Вот мужа взяли – я рыдала, плакала. Но так, как я плакала, когда Орджоникидзе умер, я никогда… у меня вот такие опухшие глаза были, я не могла открыть глаза даже. Секретарь горкома партии даже говорит: «Сколько ж можно?» И он меня посадил на машину: давай я тебя немножко проветрю. То есть вы не представляете, как я рыдала. Я не могла остановиться[1161].
На Всесоюзном совещании жен хозяйственников и инженерно-технических работников тяжелой промышленности, май 1936 г. Софья Бутенко – справа
Когда Сергей Миронов сказал Агнессе Аргиропуло, что, если бы она оказалась врагом, он расстрелял бы ее, а потом застрелился сам, она «пошла на компромисс». Он любил ее так же сильно, как партию. Пока не было нужды выбирать, жизнь продолжалась[1162].

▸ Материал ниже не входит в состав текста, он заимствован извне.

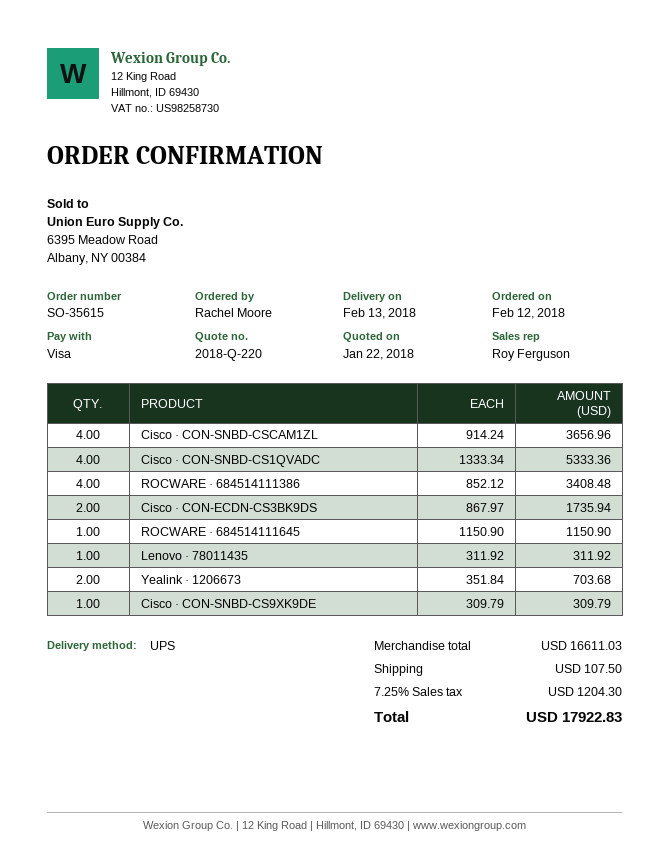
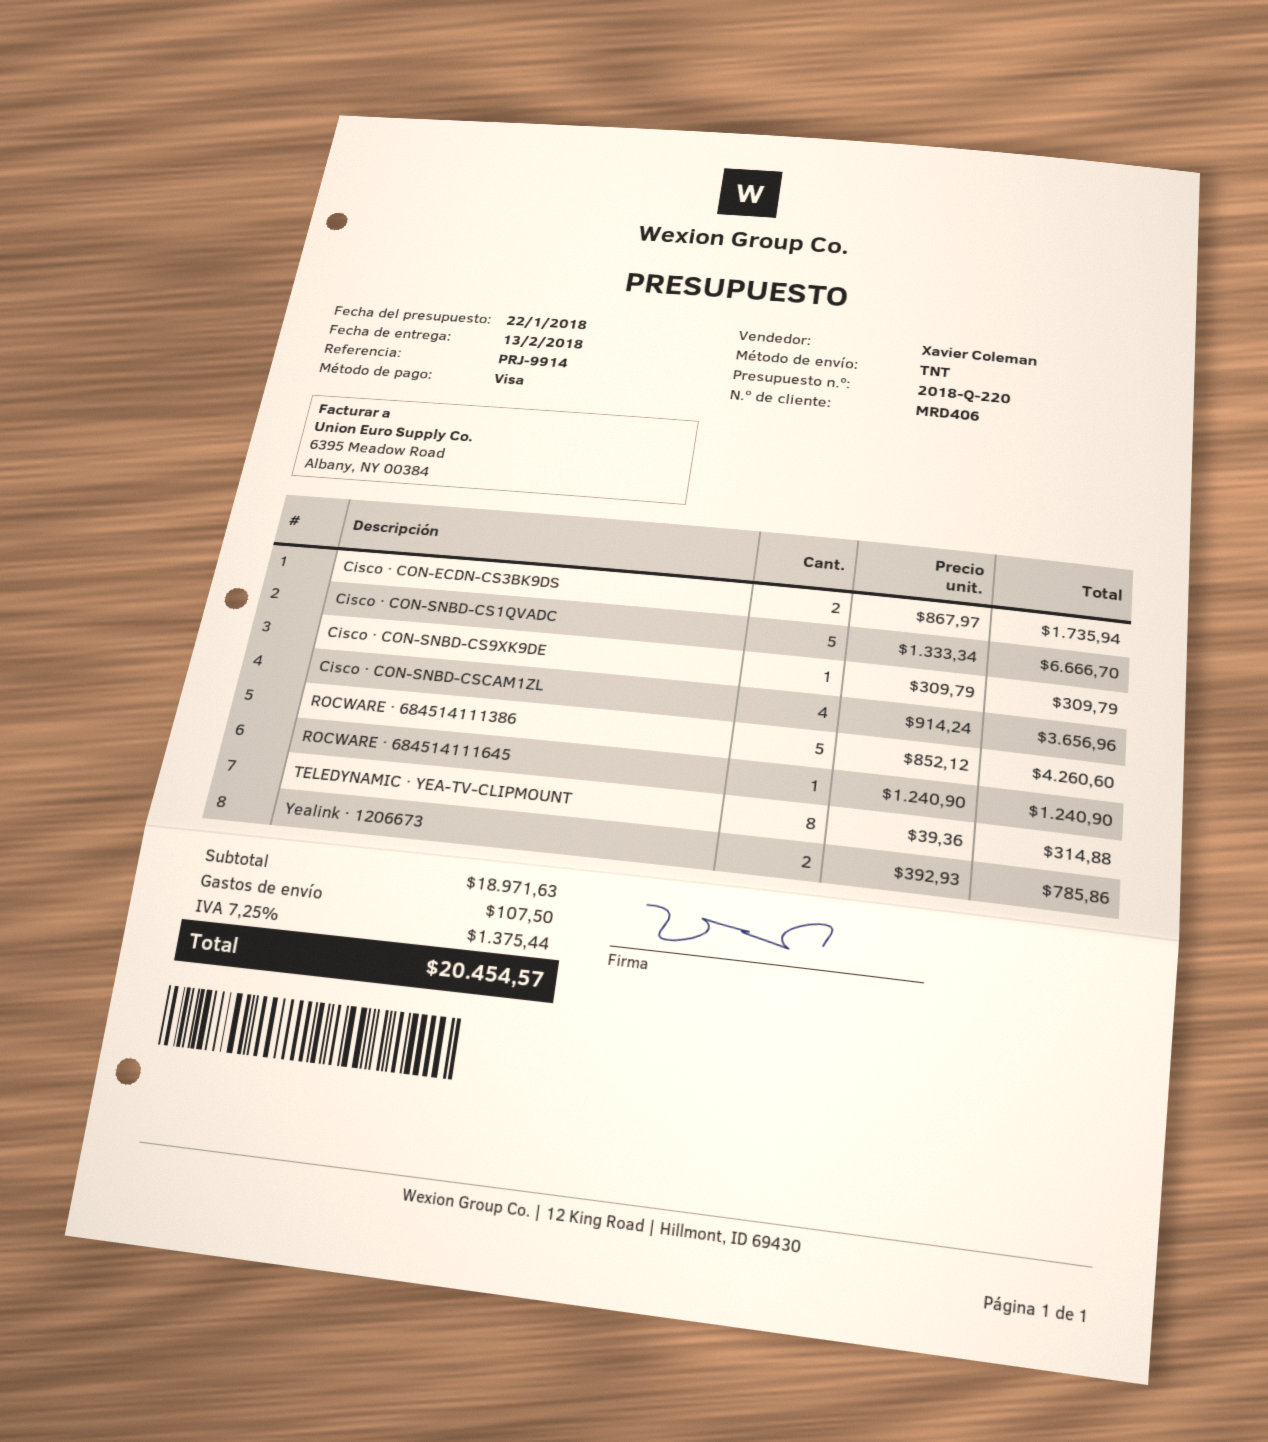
sales rep: Roy Ferguson -> Xavier Coleman
shipping method: UPS -> TNT
Cisco · CON-SNBD-CS1QVADC: 4 x 1333.34 = 5333.36 -> 5 x 1333.34 = 6666.70
ROCWARE · 684514111386: 4 x 852.12 = 3408.48 -> 5 x 852.12 = 4260.60
ROCWARE · 684514111645: 1 x 1150.90 = 1150.90 -> 1 x 1240.90 = 1240.90
Lenovo · 78011435: 1 x 311.92 = 311.92 -> none
Yealink · 1206673: 2 x 351.84 = 703.68 -> 2 x 392.93 = 785.86
TELEDYNAMIC · YEA-TV-CLIPMOUNT: none -> 8 x 39.36 = 314.88
subtotal: 16611.03 -> 18971.63
tax: 7.25% = 1204.30 -> 7.25% = 1375.44
total: 17922.83 -> 20454.57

Агнесса Аргиропуло не была врагом. Татьяна Мягкова была – или могла им стать. Агнесса никогда не была коммунисткой; Татьяна была – и видела в этом смысл жизни. Вопрос Агнессы о двух лояльностях мужа был испытанием его любви к ней. Жизнь Татьяны была непрерывным испытанием ее преданности семье и социализму. Отказ от платформы оппозиции и отъезд из Казахстана мог означать окончательную победу одного над другим или полное внутреннее примирение.
Вскоре после возвращения в Москву в 1931 году Татьяна пришла к выводу, что «сплошная коллективизация разрушает производительные силы страны», а партии «не хватает политической активности» рядовых членов. В январе 1933-го, спустя два года после переезда семьи в Дом правительства и два месяца после ее тридцать пятого дня рождения, она была арестована «по делу контрреволюционной троцкистской группы» и приговорена к трем годам заключения в Верхнеуральском политизоляторе[1163].
По свидетельству одного бывшего заключенного:
Верхнеуральский политизолятор – огромное здание, одиноко стоящее на берегу Урала в трех километрах от города Верхнеуральска. Днем он производил внушительное впечатление своей массивностью, а ночью – будучи залит ослепительным электрическим светом среди безмолвия степного мрака. Строить его начали во время Первой мировой войны как военно-каторжную тюрьму, однако закончить не успели, и достраивали его уже большевики для своих политических противников. Здание было поделено на отдельные секторы, длинные коридоры перерезаны железными дверями, через широкий коридор нельзя было перестукиваться. Разными были и камеры – на четыре, три, на двух человек. Под нашей камерой в западном секторе находилась «генеральская одиночка» из двух комнат… Самыми плохими были восточные одиночки: там была система галерей, камеры маленькие, окна под потолком, а весь сектор был изолирован от других[1164].
У Татьяны было несколько сокамерников и окно с красивым видом: «далекие, далекие горизонты, черные и зеленые пашни и горы вдали». Она любила стоять у окна в сумерки. «В вечернем воздухе издалека доносится стук телег. Или песня (вероятно, из стана колхозного) – русская, тягучая и грустная. Лошади пасутся неподалеку, иногда подходит стадо. А далеко-далеко налево видно краешек заходящего солнца и яркие, быстро меняющиеся краски облаков над голубоватой дымкой гор. И какая-то птичка однообразно кричит каждый вечер»[1165].
Проведя нескольких недель в неопределенности и ожидании посылок из дома, она создала «иллюзию домашнего уголка» (с халатиками, ночными рубашками, ковриком на стене у кровати, подушечкой для табуретки, скатертью и двумя салфетками на столике, зеркальцем, тазиком, фартуком, аптечкой, чернильницей, календарем, ножами и вилками, перочинным ножиком, чайничком для заварки, щипцами для сахара, словарями, семейными фотографиями и репродукцией «Джоконды») и втянулась в традиционный быт политического заключенного: чтение, рисование, научные занятия, изучение языков, физическая зарядка и писание писем.